The FP-Growth algorithm offers significant advantages over Apriori, primarily because it reduces the number of database scans to typically just two and avoids the combinatorial explosion of candidate generation. However, it has limitations: constructing the FP-tree can consume significant memory, especially for very large datasets, and mining conditional trees can be complex. Despite these challenges, FP-Growth remains one of the most effective algorithms for frequent itemset mining, particularly in applications such as market basket analysis, recommendation systems, and any domain where discovering co-occurring items efficiently is crucial.

Max Miner

The MaxMiner algorithm was introduced by Roberto J. Bayardo Jr. in "Efficiently Mining Long Patterns from Databases". It is a method used in data mining to find maximal frequent itemsets in transactional databases. A maximal frequent itemset is a frequent itemset that is not a subset of any larger frequent itemset. By focusing only on maximal frequent itemsets, MaxMiner can reduce the number of patterns reported, which is useful for large datasets where enumerating all frequent itemsets would be overwhelming. This approach helps uncover meaningful patterns while minimizing redundancy in the results.

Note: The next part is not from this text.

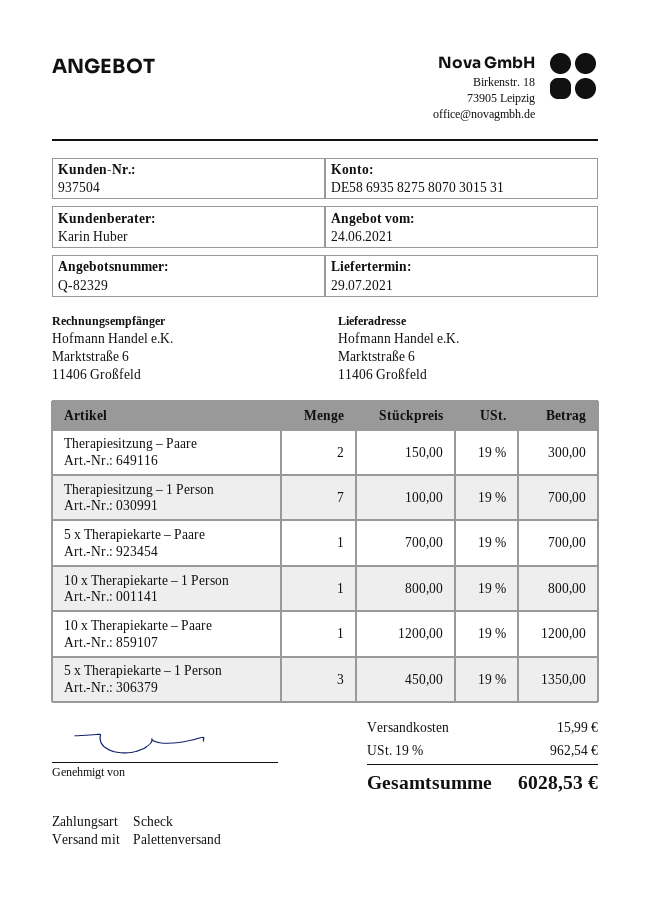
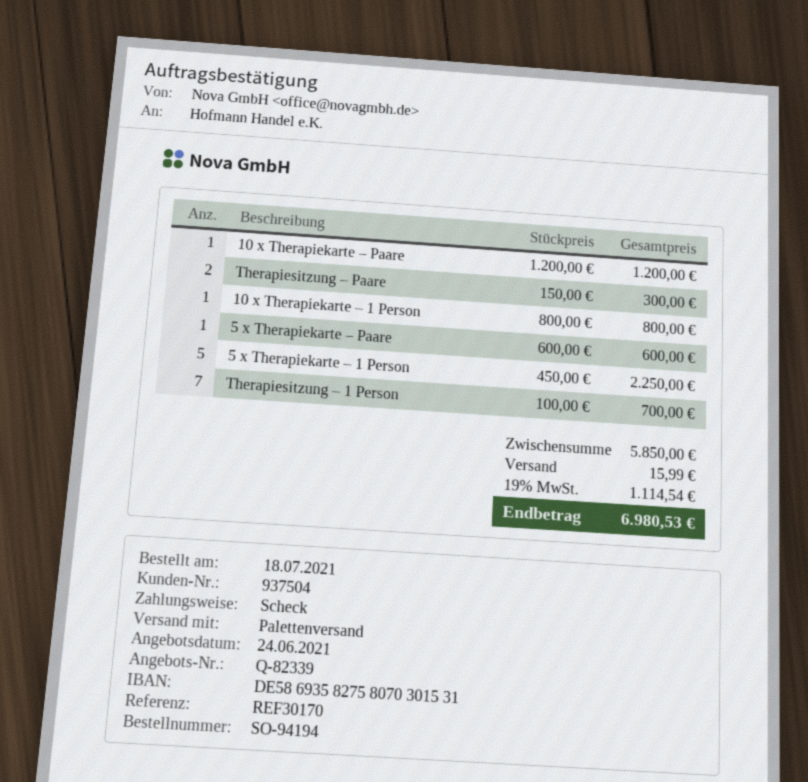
quote number: Q-82329 -> Q-82339
5 x Therapiekarte – Paare: 1 x 700.00 = 700.00 -> 1 x 600.00 = 600.00
5 x Therapiekarte – 1 Person: 3 x 450.00 = 1350.00 -> 5 x 450.00 = 2250.00
tax: 19% = 962.54 -> 19% = 1114.54
total: 6028.53 -> 6980.53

MaxMiner works by combining a set-enumeration tree approach with pruning strategies to efficiently explore the search space. It traverses the lattice of all possible itemsets, but unlike traditional Apriori-like methods, it uses look-ahead pruning to avoid exploring branches of the search space that cannot contain maximal frequent itemsets. Specifically, if a candidate itemset or any of its supersets is determined to be infrequent, the algorithm prunes that branch entirely. This reduces the number of database scans and computational overhead compared to exhaustive approaches.

The algorithm also applies dynamic reordering of items during traversal. By ordering items based on their frequency and other heuristics, MaxMiner can explore promising branches first, increasing the chance of quickly identifying maximal itemsets and enabling early pruning of less promising branches. Once a maximal frequent itemset is found, all its subsets are automatically known to be frequent, so the algorithm does not need to report them individually, further reducing output size.

MaxMiner is particularly effective when the dataset contains long frequent itemsets, as it avoids enumerating all subsets, which can be extremely large in such cases. However, it can be less efficient for very sparse datasets or when there are many maximal itemsets because the search tree can still become large. Despite these limitations, MaxMiner is a powerful tool for scenarios where identifying the largest frequent patterns is more useful than generating all frequent itemsets, such as market basket analysis, bioinformatics, or web usage mining.

Apriori with a Trie

This algorithm uses the same methods as Apriori, but instead uses a trie instead of a hash tree. A trie offers the key advantage of O(1) lookup in its leaf nodes, while the hash tree has O(n) lookup in its leaf nodes. This makes the trie significantly faster where there are many candidates per leaf node.